Every Samuel methodology (auto-mode / ralph, eventually others) is a default built-in workflow with named hook points that plugins can attach to. The framework ships a working methodology end-to-end; plugins enhance, override, or add steps without replacing the whole workflow.

The hook surface is small (~10 named hooks) and deterministic — plugins register handlers via their manifest, hooks fire in defined order, multiple plugins attaching to one hook compose by samuel.toml ordering.

This decouples the methodology shape (Samuel's job, baked into the framework) from the methodology content (plugins' job — custom quality checks, extra context generators, alternative agents, translator side-effects).

Problem statement¶

v1's auto-mode is monolithic ([[../../wiki/entities/auto-loop]]). The loop calls PrepareProgressContext, GenerateProjectSnapshot, GenerateTaskContext, then InvokeAgent, then sleeps. Every step is hardcoded. Extending requires forking Samuel.
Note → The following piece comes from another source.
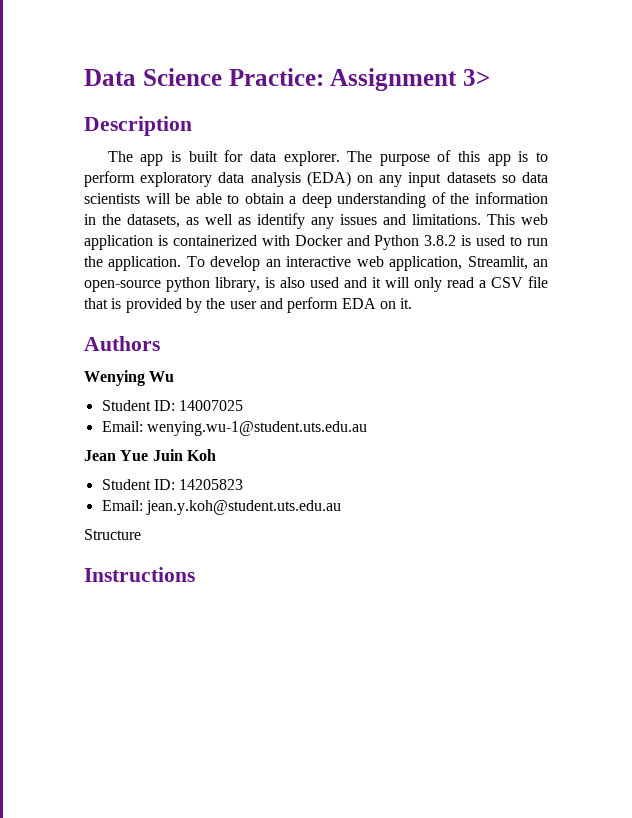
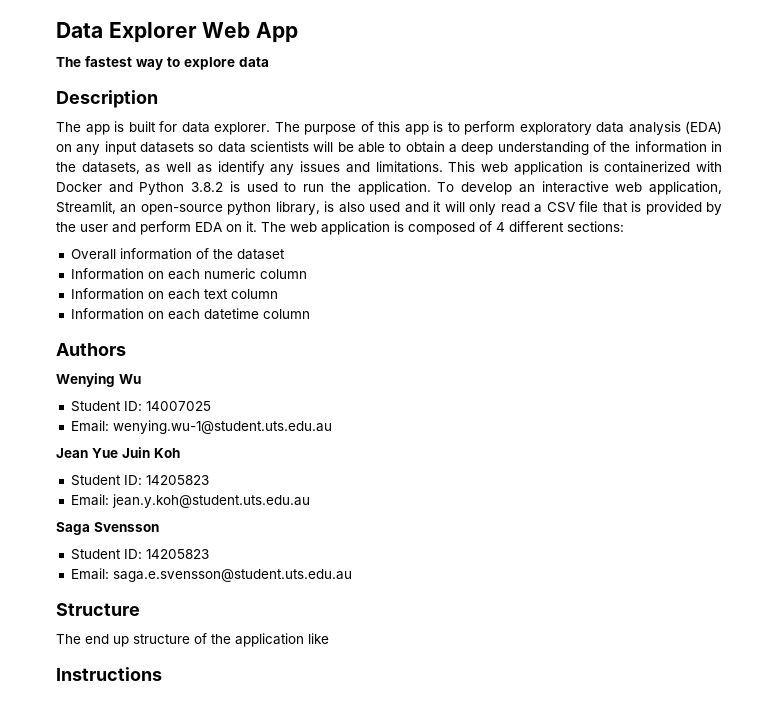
[142,68,490,91] Science Practice: Assignment 3> -> [108,22,299,43] [56,56,269,70] Explorer Web App // The fastest way to explore data
(413, 303) none -> [261,221,624,235] [70,248,285,260] [70,268,307,280] [70,288,278,300] [70,308,310,320] The web application is composed of 4 different sections: // Overall information of the dataset // Information on each numeric column // Information on each text column // Information on each datetime column
[84,529,141,540] Structure -> [56,522,159,535] [70,549,209,560] [70,568,352,582] [56,603,140,616] [56,633,329,647] Saga Svensson // Student ID: 14205823 // Email: saga.e.svensson@student.uts.edu.au // Structure // The end up structure of the application like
But the methodology is almost the right shape for plugin extension. v1's pre-computed-context pattern ([[../../wiki/concepts/pre-computed-context]]) is exactly the kind of pluggable thing — a Python plugin could add a python-context.md (virtualenvs, requirements.txt, pip changes); a TDD-strict plugin could add red-green-refactor hooks; a translator plugin could mirror per-iteration logs to a tool-specific location.

v2 needs:

A built-in working methodology. Per [[../../wiki/concepts/methodology-default-plus-plugin]], the Samuel Way ships. A user who installs no methodology plugins gets a coherent default flow.
Named hook points along the methodology's lifecycle. Plugins attach to them.
Deterministic firing order. Multiple plugins on one hook compose, doesn't surprise.
Default behaviors run when no plugin overrides. The framework provides the v1-equivalent logic for every hook.
Plugin failures don't crash the loop. A hook handler that errors logs a warning, loop continues (configurable per-hook for strict semantics where the failure should abort).

Requirements¶

The ralph methodology (auto-mode) ships built-in. Works without any plugin installed.
~10 named hook points cover the lifecycle (before/after loop, before/after iteration, context generators, agent invocation, quality check, etc.).
Plugins register hook handlers via samuel-plugin.toml [provides] hooks = [...].
Hook execution order is deterministic and overridable via samuel.toml [hooks.<name>.order].
Hook handler errors are non-fatal by default; strict = true flips per-hook for must-not-fail cases.
Plugins can read state (samuel.toml config, prd.toon, etc.) and write to a scoped namespace (.samuel/run/plugins/<name>/).

Constraints¶

The hook surface must stay small (≤15 hooks at v2.0). Larger surfaces become impossible to document.
Hook signatures are stable within a plugin protocol major version ([[0003|RFD 0003]]).
Plugins running per-iteration affect token budget and latency — hook handlers should be fast (target < 50ms each).
Hook ordering across plugins must be predictable from a single config file (samuel.toml).

Background¶

v1's loop (recap)¶

From [[../../wiki/entities/auto-loop]]:

for i = 1..MaxIterations:
    prd = LoadAutoPRD(.claude/auto/prd.json)
    if prd.GetNextTask() == nil: stop

    PrepareProgressContext(projectDir)
    GenerateProjectSnapshot(projectDir)
    GenerateTaskContext(projectDir, prd, false)

    InvokeAgent(cfg)

    sleep PauseSecs

Five steps per iteration, all hardcoded. The agent is invoked once per iteration. Quality checks are inside the agent's prompt (config.quality_checks listed; agent runs them via Bash).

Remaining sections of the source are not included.